Он сидел на стуле у дверей и небрежно поигрывал автоматом. Света в помещении хватало, чтобы читать книгу, но служивый явно предпочитал пищу для тела пище для ума.
— Из Четвертого, — ответил Конвоир Мари.
Для толстого, по-видимому, это что-то значило.
Он удивленно поднял брови и насмешливо причмокнул, глядя на девушку:
— Не на растопку, значит. Повезло бабенке. Хоть лично мне было бы жалко портить такую фигуру. Вон — бедра такие, что ух! А не…
— Это дело главных — кого в растопку, а кому — на стол, — заметил Конвоир. — А твое — открывать заслонки.
Пончик обиженно засопел. Сверля глазами сопровождающего, поднялся и двинулся по коридору. Дорогой бормотал что-то о несправедливом распределении обязанностей.
— Я ведь капитаном был, — пожаловался он, не поворачиваясь. — Четыре операции прошел. А ты — долбаный сержант. Вот почему судьба так распорядилась, что всего лишь за какой-то месяц ты стал главнее меня, а?

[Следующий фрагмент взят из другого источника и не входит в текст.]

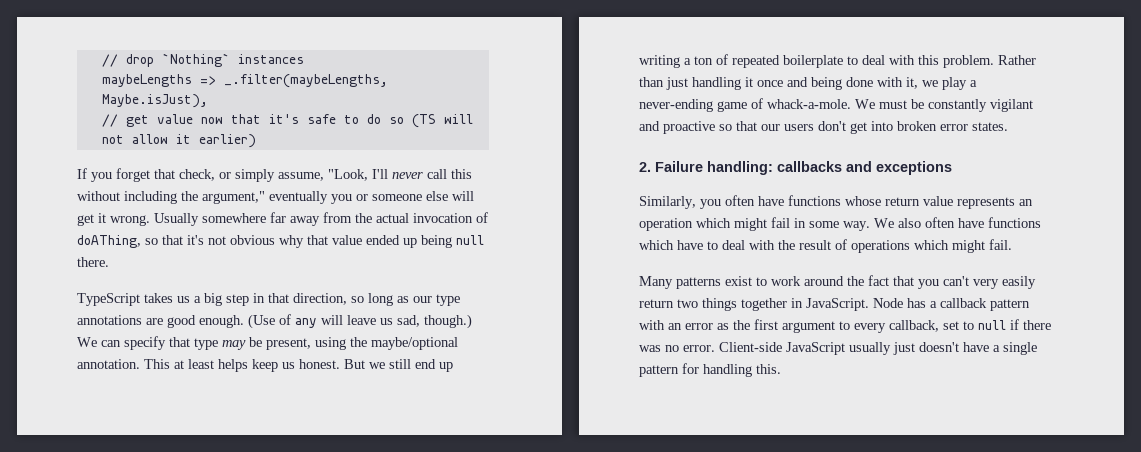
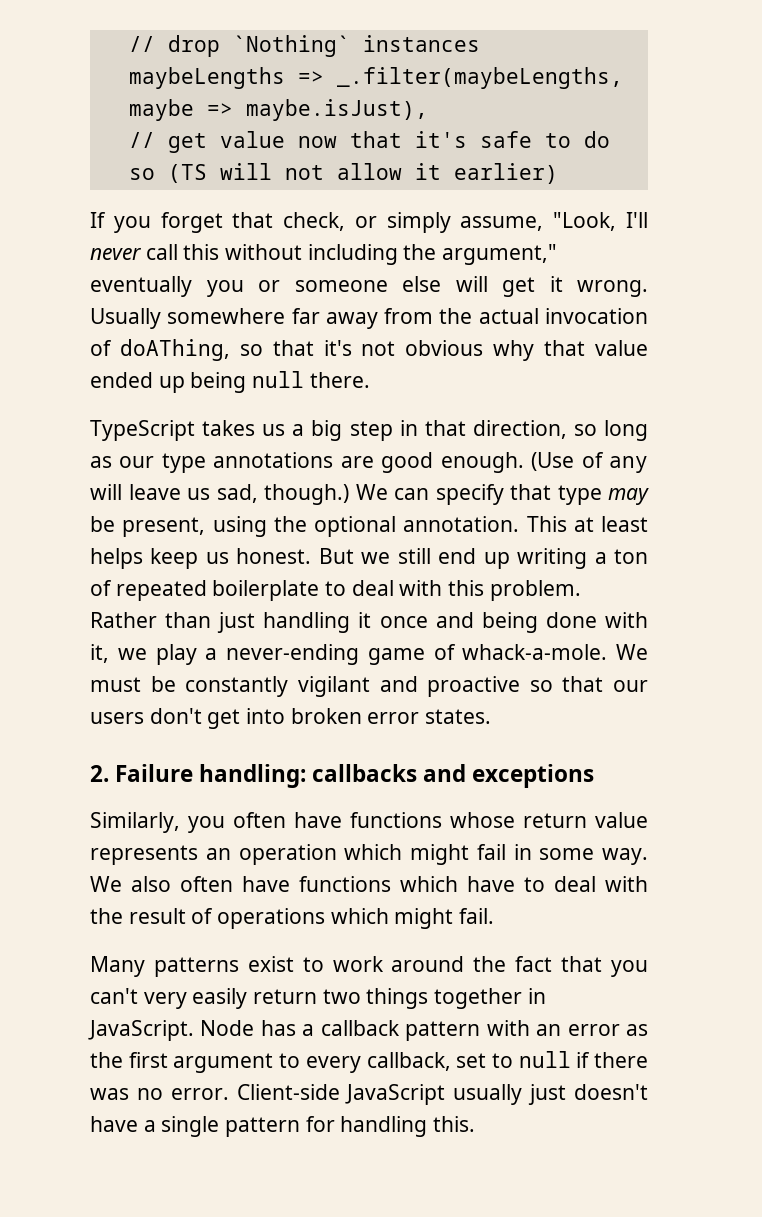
- maybeLengths => _.filter(maybeLengths, Maybe.isJust),
+ maybeLengths => _.filter(maybeLengths, maybe => maybe.isJust),
- We can specify that type may be present, using the maybe/optional annotation.
+ We can specify that type may be present, using the optional annotation.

— Можешь у Отцов спросить, — предложил «проводник». — Они тебе все популярно объяснят.
— Как же, спросишь, — заворчал толстяк. — Они любого, кто лишний раз кашлянет, на растопку отправляют.
— Значит, не спрашивай.
Мари к диалогу почти не прислушивалась. Холодный ужас захлестнул ее еще при первых словах. «На растопку? На стол? Бедра им мои понравились?!» Ее обсуждали даже не как породистую собаку на выставке (некоторые шовинисты иногда позволяют себе такое), а как предмет мебели. Некачественный стул — в печку, качественный… куда? Желание сбежать сменилось спокойным и циничным «умереть на месте». Свалиться просто здесь, на полированный камень, и отдать концы. И никогда больше не увидеть этого странного пугающего места.
Толстяк тем временем загрохотал чем-то тяжелым. Под полом заклокотало. Из ближайшей двери раздался шум воды, он показался Мари ангельской музыкой. Какие невзгоды ни преследовали бы ее в жизни, душ и ванная всегда наилучшим образом лечили последствия стрессов. Войти под прохладную — в Убежище вода никогда не была горячей — струю. Поднять лицо, отряхнуть потяжелевшие волосы. Пусть бежит щекотливый ручеек: по груди, в ложбинку, на живот. Счастливо охнуть, едва вода заскользит по спине и ягодицам. Забыть обо всем на свете. Оставить для себя только монотонную мелодию звенящих капель.